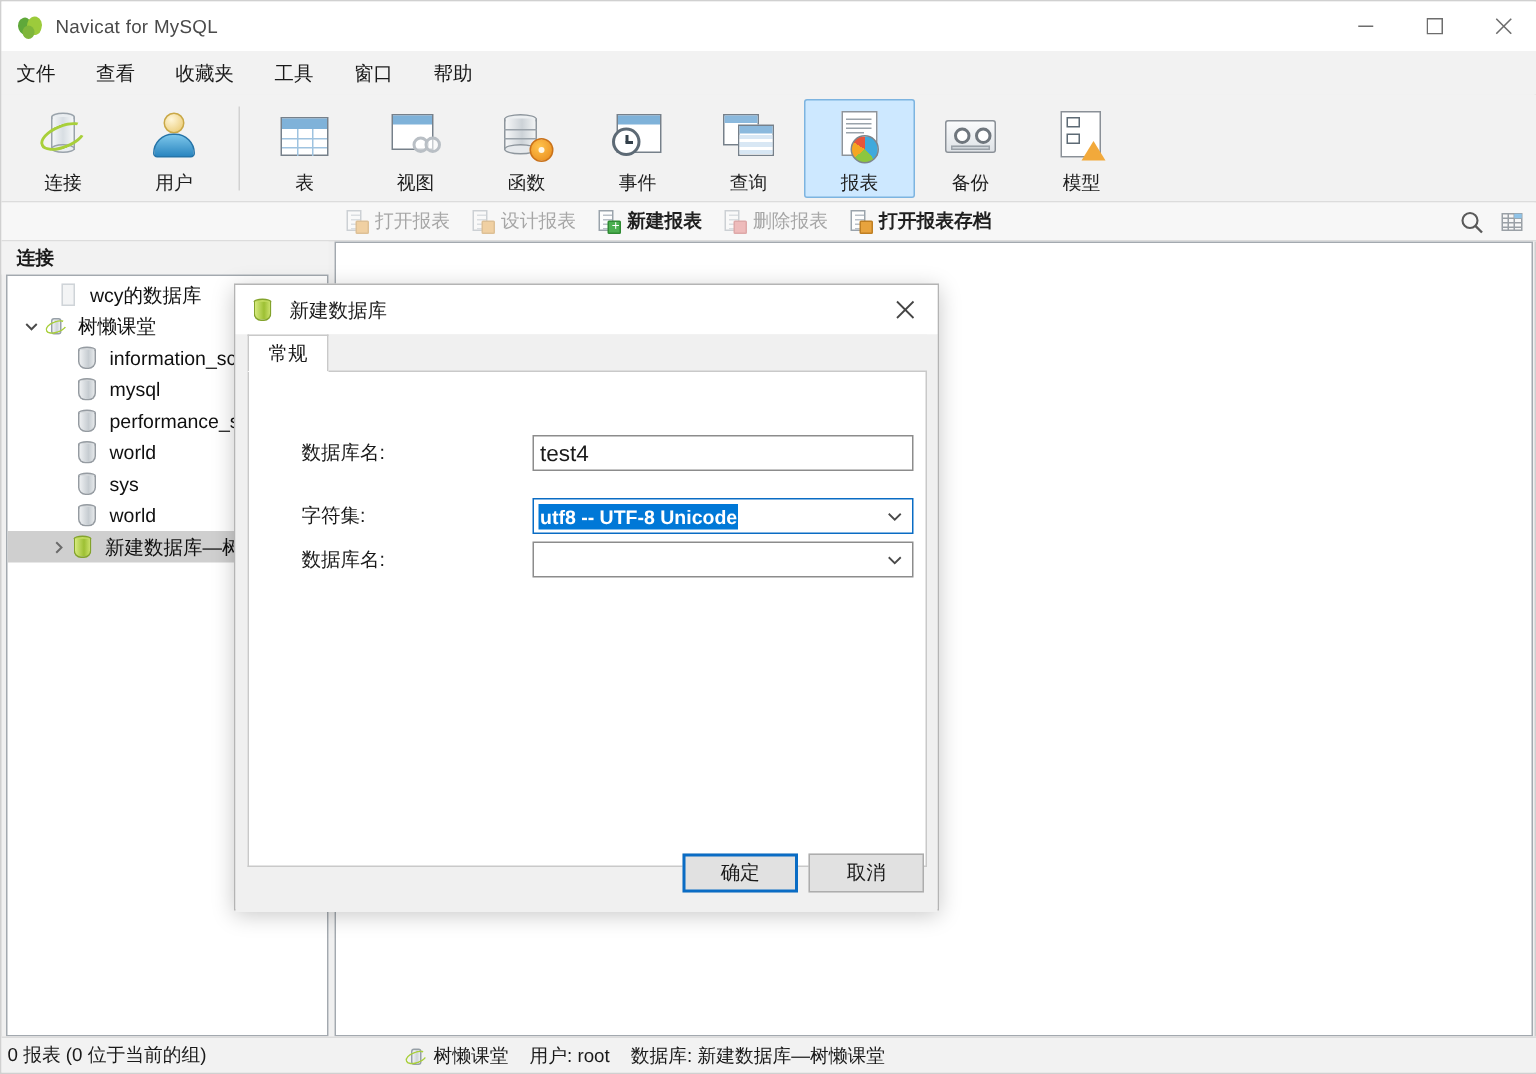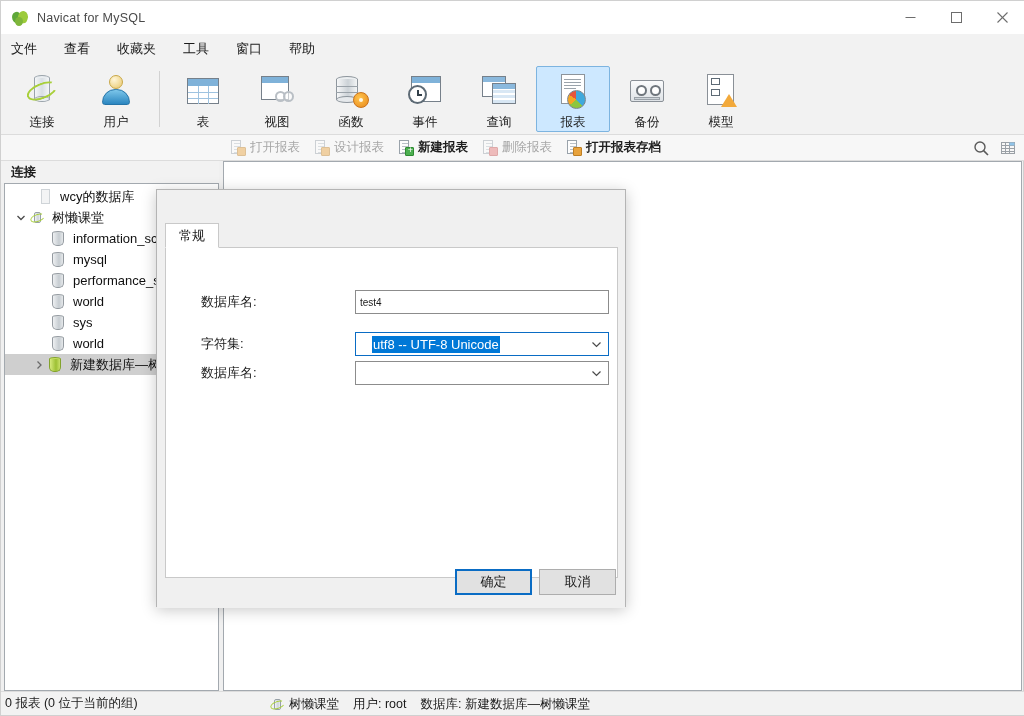--- a/index.html
+++ b/index.html
@@ -516,36 +516,37 @@
   .field-label {
     position: absolute; left: 35px; top: 3px;
     font-size: 13px; color: #1a1a1a;
   }
   .field-input {
     position: absolute; left: 189px; top: 0;
     width: 254px; height: 24px;
     background: #ffffff;
     border: 1px solid #8c8c8c;
     box-sizing: border-box;
-    font-size: 10px; color: #1a1a1a;
+    font-size: 15px; color: #1a1a1a;
     display: flex; align-items: center; padding-left: 4px;
   }
   .field-combo {
     position: absolute; left: 189px; top: 0;
     width: 254px; height: 24px;
     background: #ffffff;
     border: 1px solid #8c8c8c;
     box-sizing: border-box;
     display: flex; align-items: center;
   }
   .field-combo.focused { border: 1px solid #0a6cc4; }
   .combo-val {
     font-size: 13px; color: #1a1a1a;
-    margin-left: 16px; padding: 1px 1px;
+    margin-left: 3px; padding: 1px 1px;
     white-space: nowrap;
+    font-weight: bold;
   }
   .combo-val.sel { background: #0078d7; color: #ffffff; }
   .combo-arrow {
     position: absolute; right: 6px; top: 0; height: 22px;
     display: flex; align-items: center; color: #4a4a4a;
   }
   .dlg-footer {
     position: absolute; left: 0; bottom: 0;
     width: 100%; height: 48px;
   }
@@ -900,20 +901,35 @@
           </div>
       </div>
       <div class="status-seg">树懒课堂</div>
       <div class="status-seg">用户: root</div>
       <div class="status-seg">数据库: 新建数据库—树懒课堂</div>
     </div>
   </div>
 
   <div class="dlg-shadow">
 
+    <div class="dlg-title">
+      <div class="dlg-ico">
+        <div class="db-cyl green" style="left:1px;top:1px;">
+            <div class="t"></div>
+            <div class="b"></div>
+          </div>
+      </div>
+      <div class="dlg-title-text">新建数据库</div>
+      <div class="dlg-close">
+        <svg width="13" height="13" viewBox="0 0 13 13">
+            <line x1="1" y1="1" x2="12" y2="12" stroke="currentColor" stroke-width="1.2"></line>
+            <line x1="12" y1="1" x2="1" y2="12" stroke="currentColor" stroke-width="1.2"></line>
+          </svg>
+      </div>
+    </div>
 
     <div class="dlg-body">
 
       <div class="tabstrip">
         <div class="tab">常规</div>
       </div>
 
       <div class="dlg-content">
 
         <div class="field-row" style="top:42px;">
=-=-=-=-=
Work out how many lines of the material above contain the word "status", then give only that figure.

3